The birthday party got a little wild and my iBook managed to fray a power cord and had to have emergency bypass surgery. It was close there for a while, but everything turned out all right. The patient returned to active duty merely hours after the procedure, and is fine except her power plug is now all wrapped up in electrical tape.

Posted by Roine at March 25th, 2006 12:03 | Permalink

March 21st, 2006

Happy birthday iBook!

My iBook is four years today. Amazing how time flies. I remember going to Singapore and buying her like it was yesterday. Sure, she’s a little loose in the hinges and some keys have started to fall out, but she’s in remarkable shape. Well, she had some works done: new LCD, DVD and she’s well into her second HD now, and she’s seen three major OS versions.

Now, what do you buy for a computer that has everything??

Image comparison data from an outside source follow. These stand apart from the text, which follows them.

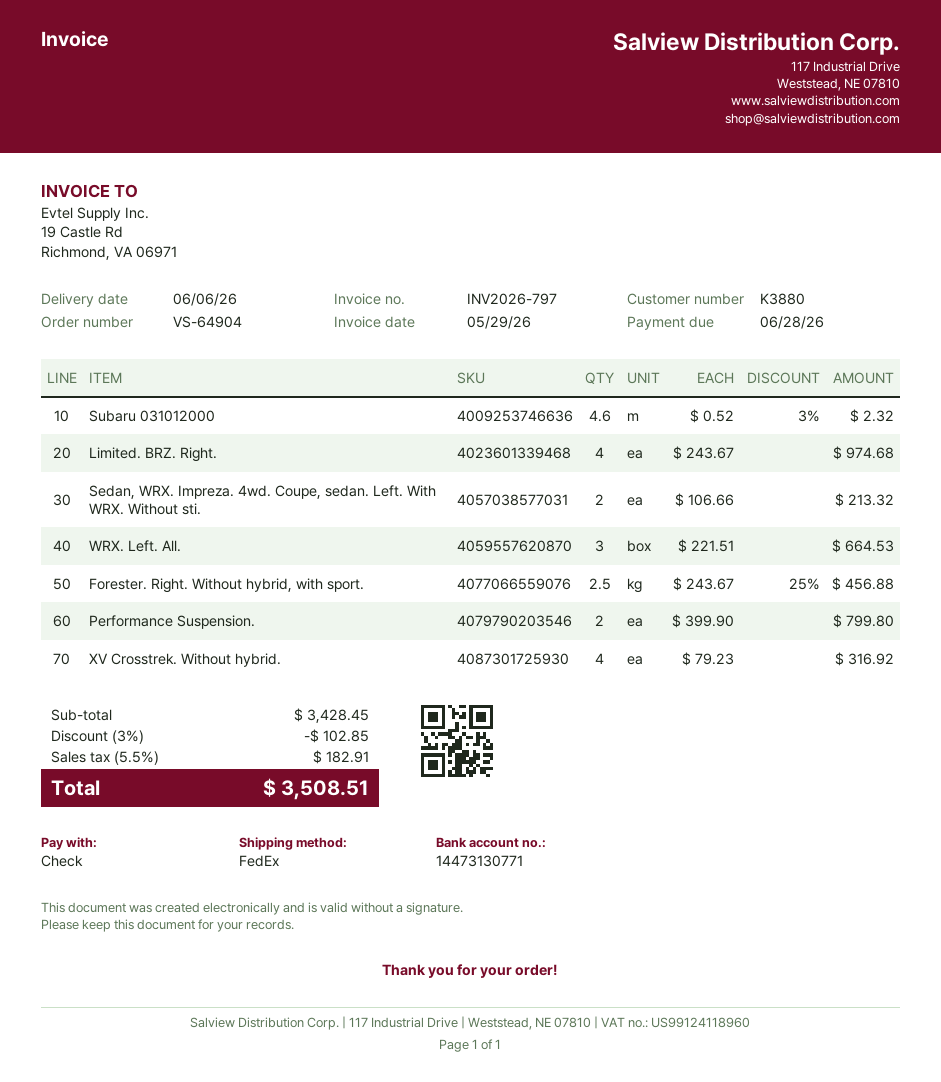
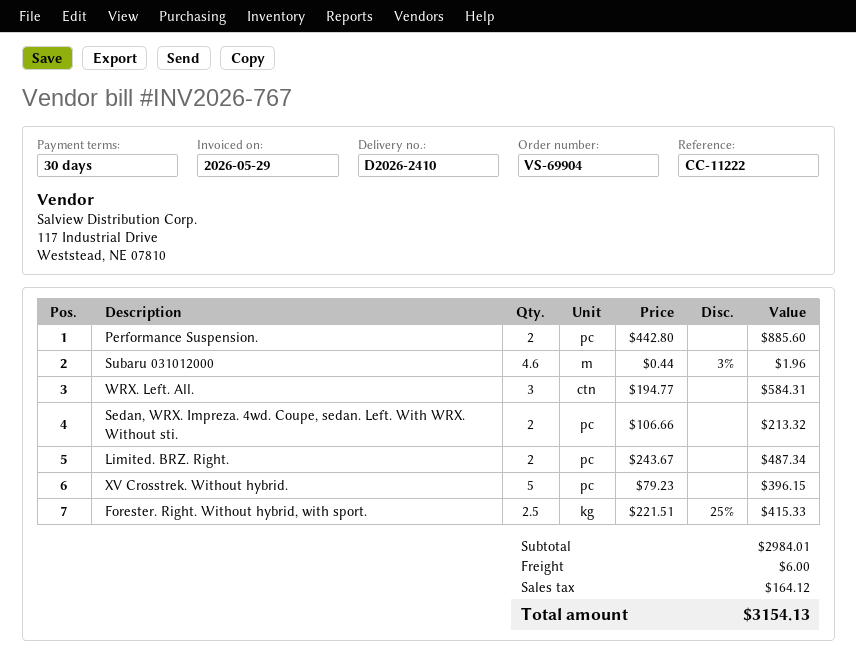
order number: VS-64904 -> VS-69904
invoice number: INV2026-797 -> INV2026-767
Subaru 031012000: 4.6 x 0.52 - 3% = 2.32 -> 4.6 x 0.44 - 3% = 1.96
Limited. BRZ. Right.: 4 x 243.67 = 974.68 -> 2 x 243.67 = 487.34
WRX. Left. All.: 3 x 221.51 = 664.53 -> 3 x 194.77 = 584.31
Forester. Right. Without hybrid, with sport.: 2.5 x 243.67 - 25% = 456.88 -> 2.5 x 221.51 - 25% = 415.33
Performance Suspension.: 2 x 399.90 = 799.80 -> 2 x 442.80 = 885.60
XV Crosstrek. Without hybrid.: 4 x 79.23 = 316.92 -> 5 x 79.23 = 396.15
subtotal: 3428.45 -> 2984.01
discount: 3% = 102.85 -> none
shipping: none -> 6.00
tax: 182.91 -> 164.12
total: 3508.51 -> 3154.13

Posted by Roine at March 21st, 2006 14:03 | Permalink

February 26th, 2006

Rest and Recreation

My project is finally released; phew. Time for some R&R. Ola is MIA as usual. I might go over to Krabi and see if there’s anyone I know there. Then maybe over to Phuket for awhile. Maybe some scubadiving.

Posted by Roine at February 26th, 2006 16:02 | Permalink

February 10th, 2006

Red Mars

I managed to save a copy of Kim Stanley Robinson’s Red Mars from the trash today. I’ve started on it before, but I never finished it. It tended to get a little bit technical sometimes (people who know me can stop laughing now). But I know it’s supposed to be good I’m willing to give it another try. My life does not need a seven hundred page book right now…

In related news (not), my pet project hit 3333 builds yesterday, is feature complete and is just waiting for the stupid website to be finished. I want to get this out already; I’m already like two months over deadline.